Segment Start: Listed records
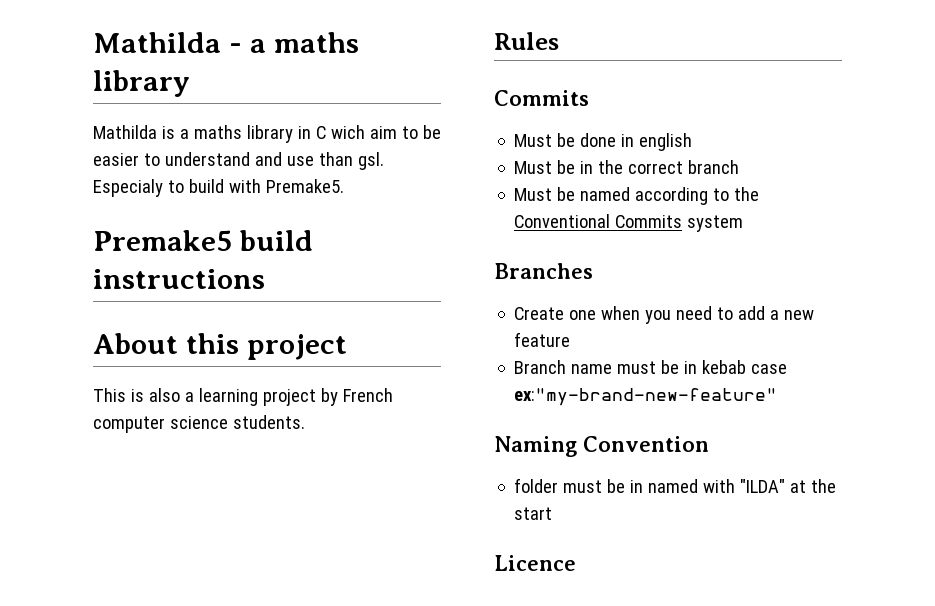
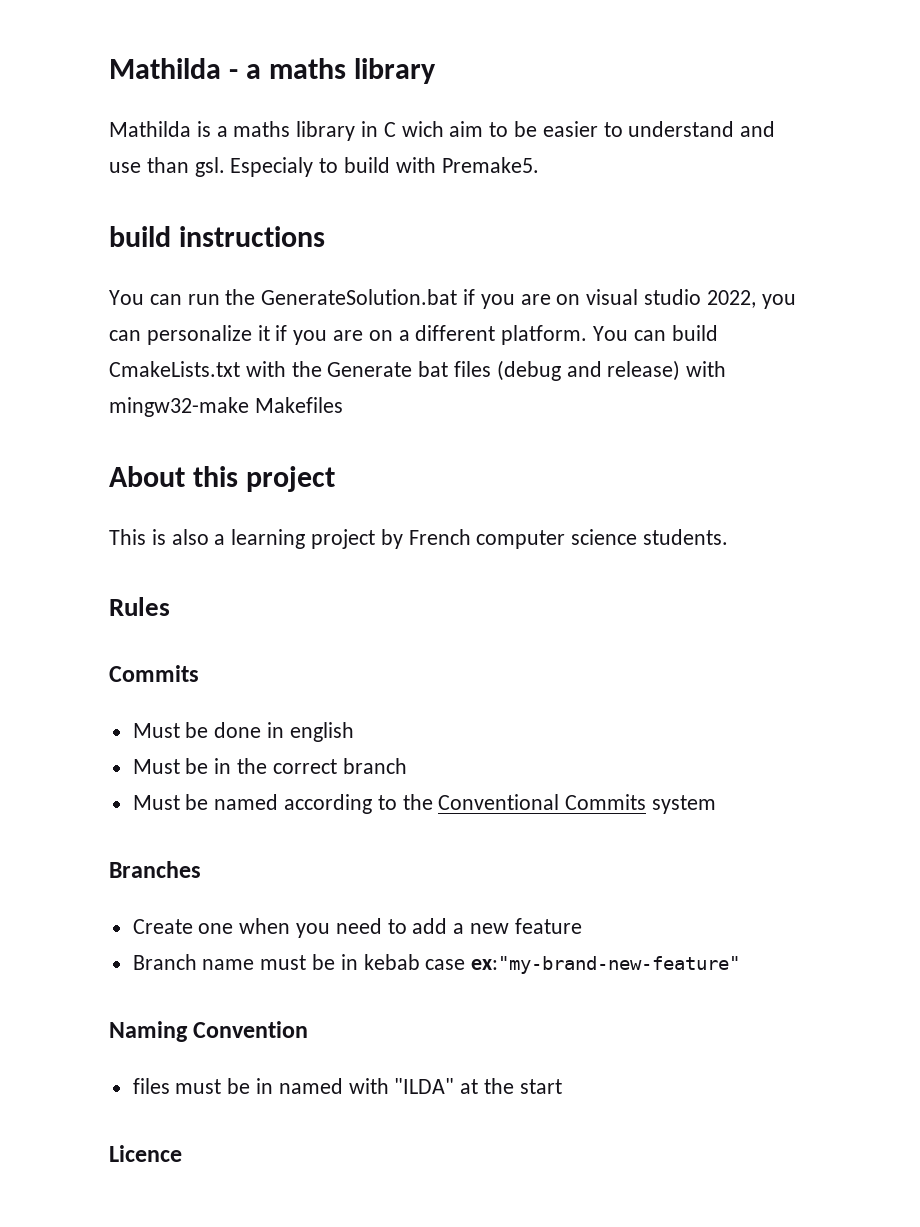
- Premake5 build instructions
+ build instructions
+ You can run the GenerateSolution.bat if you are on visual studio 2022, you can personalize it if you are on a different platform. You can build CmakeLists.txt with the Generate bat files (debug and release) with mingw32-make Makefiles
- folder must be in named with "ILDA" at the start
+ files must be in named with "ILDA" at the start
Segment End: Listed records
**Activity**: Transcribe every entry above exactly. Omit all pictures.

**Reply**:
- Premake5 build instructions
+ build instructions
+ You can run the GenerateSolution.bat if you are on visual studio 2022, you can personalize it if you are on a different platform. You can build CmakeLists.txt with the Generate bat files (debug and release) with mingw32-make Makefiles
- folder must be in named with "ILDA" at the start
+ files must be in named with "ILDA" at the start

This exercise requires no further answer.